We've received some feedback for our Natural Language implementation from the API team. They have some concerns about our verbose option.
If you're unfamiliar with said option, it essentially collapses data that was deemed non-crucial. Using the following text, please refer to the examples below - Google is an American multinational technology company specializing in Internet-related services and products.
Non-verbose Entities
js
entities = {
organizations: [
'Google'
],
places: [
'American'
]
}
Verbose Entities
js
entities = {
organizations: [
{
name: 'Google',
type: 'ORGANIZATION',
metadata: {
wikipedia_url: 'http: * //en.wikipedia.org/wiki/Google'
},
salience: 65.137446,
mentions: [
{
text: {
content: 'Google',
beginOffset: -1
}
}
]
}
],
places: [
{
name: 'American',
type: 'LOCATION',
metadata: {
wikipedia_url: 'http: * //en.wikipedia.org/wiki/United_States'
},
salience: 13.947371,
mentions: [
{
text: {
content: 'American',
beginOffset: -1
}
}
]
}
]
}
I believe the intention for verbose was to supply the user with the information returned from the API that covered the most common use cases, however we may actually be supplying the user with too little information making the non-verbose mode impractical. I'd like to use this issue to open a line of dialogue to see if we can improve our implementation in this area and to address any concerns from the API team.

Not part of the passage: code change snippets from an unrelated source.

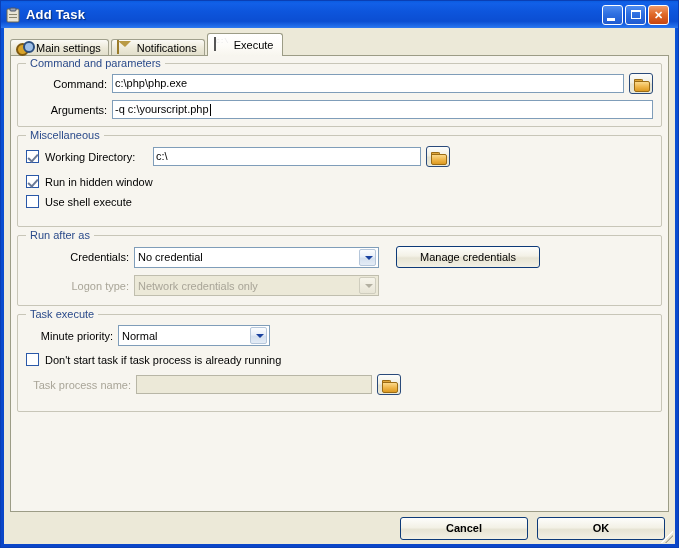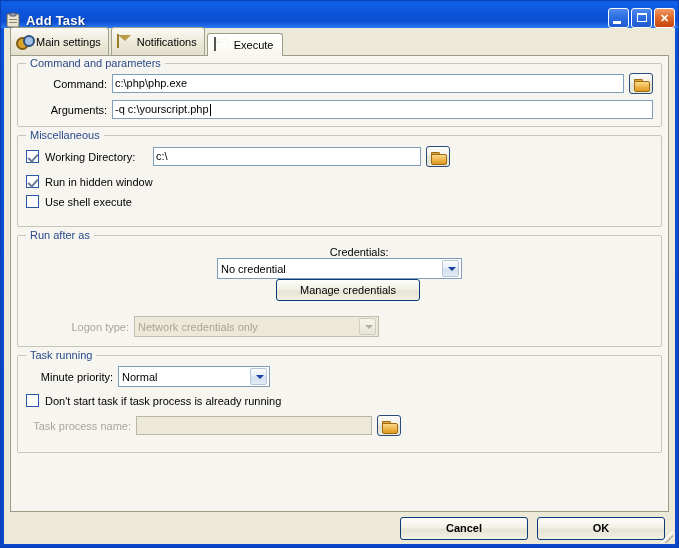--- a/index.html
+++ b/index.html
@@ -23,22 +23,22 @@
     flex-direction: column;
   }
 
   
   .titlebar {
     height: 27px;
     flex: none;
     background: linear-gradient(to bottom,
         #0a5ce0 0%, #1260e8 8%, #0d55dc 40%, #0b4ed2 75%, #1f6ae8 92%, #2f7af0 100%);
     display: flex;
-    align-items: flex-end;
-    padding: 0 3px 0 4px;
+    align-items: center;
+    padding: 0 9px 0 4px;
     position: relative;
   }
   .title-icon {
     width: 16px; height: 16px;
     flex: none;
     margin-right: 5px;
     position: relative;
   }
   .title-text {
     color: #ffffff;
@@ -99,21 +99,21 @@
     height: 23px;
     flex: none;
     display: flex;
     align-items: flex-end;
     padding-left: 6px;
     margin-top: 4px;
     position: relative;
     z-index: 3;
   }
   .tab {
-    height: 28px;
+    height: 16px;
     display: flex;
     align-items: center;
     gap: 4px;
     padding: 0 7px 0 5px;
     border: 1px solid #a0a08c;
     border-bottom: none;
     border-radius: 3px 3px 0 0;
     background: linear-gradient(to bottom, #fbfaf6 0%, #ece9d8 55%, #e2dfcc 100%);
     color: #000;
     font-size: 11px;
@@ -468,40 +468,40 @@
 
         <div class="cbrow" style="margin-bottom:0;">
           <div class="cb"></div>
           <div class="cb-label">Use shell execute</div>
         </div>
       </div>
 
       <div class="group" style="padding-top:10px;padding-bottom:9px;">
         <div class="group-title">Run after as</div>
 
-        <div class="row" style="margin-bottom:15px;flex-direction:column;">
+        <div class="row" style="margin-bottom:7px;">
           <div class="lbl" style="width:108px;">Credentials:</div>
           <div class="combo" style="width:245px;">
             <span class="combo-text">No credential</span>
             <span class="combo-arrow"></span>
           </div>
           <div class="pbtn" style="width:144px;margin-left:17px;">Manage credentials</div>
         </div>
 
         <div class="row" style="margin-bottom:0;">
           <div class="lbl dim" style="width:108px;">Logon type:</div>
           <div class="combo disabled" style="width:245px;">
             <span class="combo-text">Network credentials only</span>
             <span class="combo-arrow"></span>
           </div>
         </div>
       </div>
 
       <div class="group" style="padding-top:10px;padding-bottom:9px;">
-        <div class="group-title">Task running</div>
+        <div class="group-title">Task execute</div>
 
         <div class="row" style="margin-bottom:7px;">
           <div class="lbl" style="width:92px;padding-left:0;">Minute priority:</div>
           <div class="combo" style="width:152px;">
             <span class="combo-text">Normal</span>
             <span class="combo-arrow"></span>
           </div>
         </div>
 
         <div class="cbrow" style="margin-bottom:8px;">

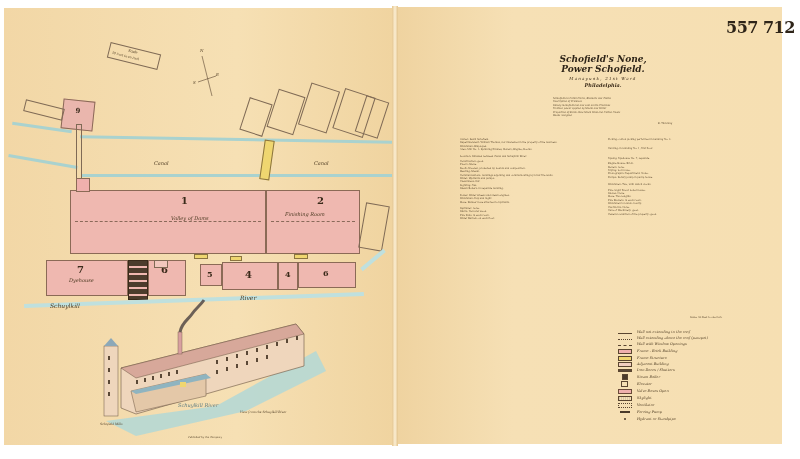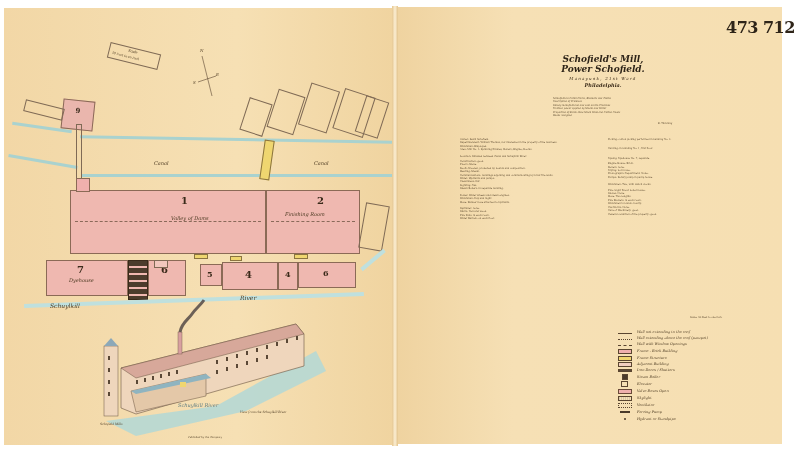--- a/index.html
+++ b/index.html
@@ -163,24 +163,24 @@
         <rect x="12" y="84" width="2" height="4"></rect>
         <rect x="12" y="96" width="2" height="4"></rect>
       </g>
   </svg>
   <span class="lbl" style="left:82px;top:106px;font-size:5px;color:#5a7a80;">Schuylkill River</span>
   <span class="lbl" style="left:144px;top:114px;font-size:3px;">View from the Schuylkill River</span>
   <span class="lbl" style="left:4px;top:126px;font-size:3px;">Schofield Mills</span>
   <span class="lbl" style="left:92px;top:140px;font-size:2.5px;">Published by the Company</span>
 </div>
 
-<div class="abs txt" style="left:726px;top:18px;font-size:16px;font-weight:bold;font-family:'DejaVu Serif',serif;color:#2e2418;letter-spacing:-0.5px;">473 712</div>
+<div class="abs txt" style="left:726px;top:18px;font-size:16px;font-weight:bold;font-family:'DejaVu Serif',serif;color:#2e2418;letter-spacing:-0.5px;">557 712</div>
 
 <div class="abs" style="left:548px;top:54px;width:110px;text-align:center;">
-  <div class="italic" style="font-size:9px;font-weight:bold;color:#2e2418;line-height:10px;">Schofield's Mill,</div>
+  <div class="italic" style="font-size:9px;font-weight:bold;color:#2e2418;line-height:10px;">Schofield's None,</div>
   <div class="italic" style="font-size:9px;font-weight:bold;color:#2e2418;line-height:10px;">Power Schofield.</div>
   <div class="italic" style="font-size:4px;color:#3a2a18;letter-spacing:1.2px;margin-top:2px;">Manayunk, 21st Ward</div>
   <div class="italic" style="font-size:5px;font-weight:bold;color:#3a2a18;margin-top:1px;">Philadelphia.</div>
 </div>
 <div class="abs" style="left:553px;top:97px;width:100px;">
   <div class="tiny italic">Manufacture Cotton Yarns, Blankets and Cloths</div>
   <div class="tiny italic">Description of Premises</div>
   <div class="tiny italic">Steady manufactured and sold on the Premises</div>
   <div class="tiny italic">To Have power applied by Steam and Water</div>
   <div class="tiny italic">Proportion of Stock: Raw Stock Wool and Cotton Goods</div>

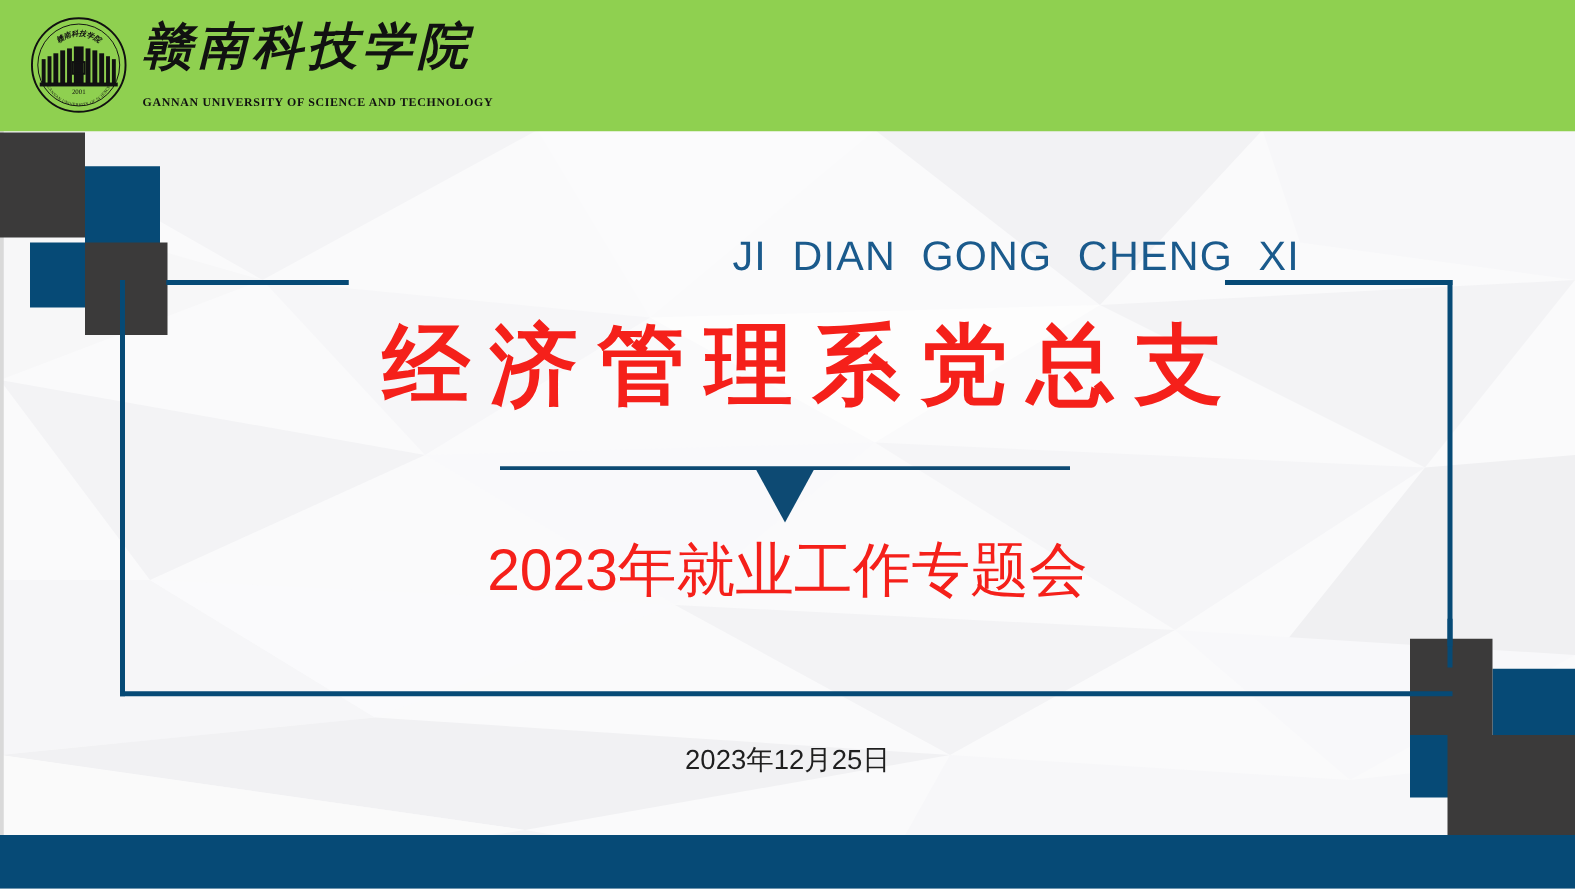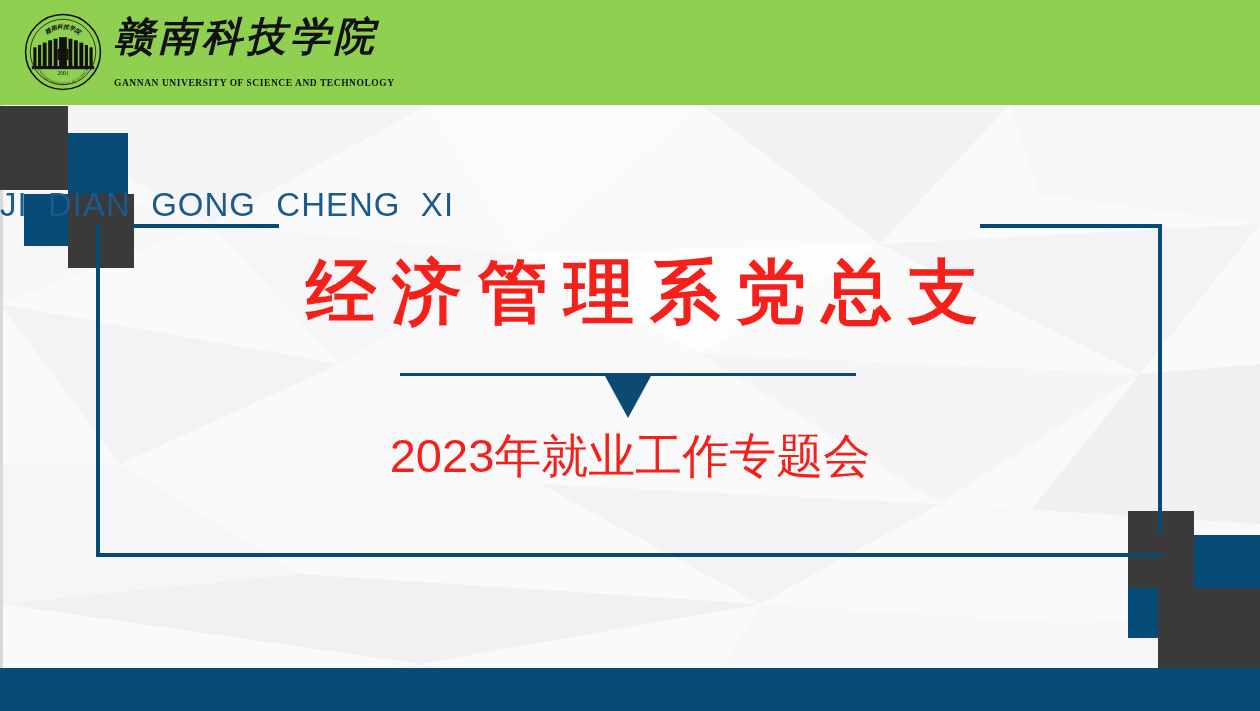--- a/index.html
+++ b/index.html
@@ -76,21 +76,21 @@
     position:absolute; left:605px; top:376px;
     width:0; height:0;
     border-left:23px solid transparent;
     border-right:23px solid transparent;
     border-top:42px solid #0d4a73;
   }
 
   
   .pinyin {
     position:absolute; left:0; top:186px; width:1040px;
-    text-align:left;
+    text-align:right;
     font-size:33px; font-weight:400; letter-spacing:1px;
     color:#1a5a8c;
     white-space:pre;
   }
   .title-cn {
     position:absolute; left:12px; top:253px; width:1260px;
     text-align:center;
     font-size:70px; font-weight:700;
     letter-spacing:16px; text-indent:16px;
     color:#f5201a;
@@ -205,16 +205,17 @@
 
   <div class="pinyin">JI  DIAN  GONG  CHENG  XI</div>
 
   <div class="title-cn">经济管理系党总支</div>
 
   <div class="mid-rule"></div>
   <div class="mid-tri"></div>
 
   <div class="subtitle-cn">2023年就业工作专题会</div>
 
+  <div class="date-line">2023年12月25日</div>
 
   <div class="footer-band"></div>
 
 </div>
 
 </body></html>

/cc @jgeewax @omaray @bjwatson @jmdobry @stephenplusplus @monattar
Wait, slow down. How did you do that accordion thing?
@callmehiphop Do you have a PR for the NL work so far?
@jmdobry details! (@stephenplusplus showed me that one)
@bjwatson I still need to send it through! However this issue shouldn't affect the outcome of that PR, we agreed that this was sorta outside the scope of what we should try and accomplish.
@callmehiphop Agreed.
My stance is to keep the verbose option. Our job is to simplify the API response, which has to cater to every possible user and use case and make it apply for the most common user and use case. The verbose option allows the user to get more, should they need its. And in all cases, they can see the raw API response which doesn't have any of our decorations or simplifications.
We don't want to misrepresent the API from the client library, but we do want to make it as approachable as possible. As the user's needs change, they can choose the response that is the most useful to them.
We understand that the library team's goal is to hide some complexities from the user, however, I argue that in this particular case, you're hiding the wrong complexity. We, in the API team, along with a large team of NL researchers, PMs, and API reviewers have distilled a broad set of possible information that we can return to the user to a small and crisp set. The final API that we've released is what we believe our users want to see. The additional simplification of that, without us reviewing, is completely at odds with all we've done.
The purpose of manual client libraries is to hide the complexities that get in the way of the user getting the response that they need easily. A well-designed API can and must already produce as crisp a response as possible, which we argue we already do. There are places, however, where a client library can help and the API can't do well. A good example in NL is hiding the complexity of encoding_type, which is the exact right complexity to hide and completely within the scope and power of client libraries (and unfortunately it's not done). Other good examples are hiding retry complexities, or authentication complexities (which the client libraries already do).
FWIW, in my personal use of the Translate, NL, Speech, and Vision APIs via google-cloud-node, I find myself always passing verbose: true.
For the rest of our APIs, we are much more than a transport layer that makes authentication easy and retries unnoticeable. Those are "musts", for sure, but they aren't our only purpose of being. If we were to just wrap the raw API, this handwritten client layer wouldn't be necessary at all. The user could use one of the auto-generated alternatives.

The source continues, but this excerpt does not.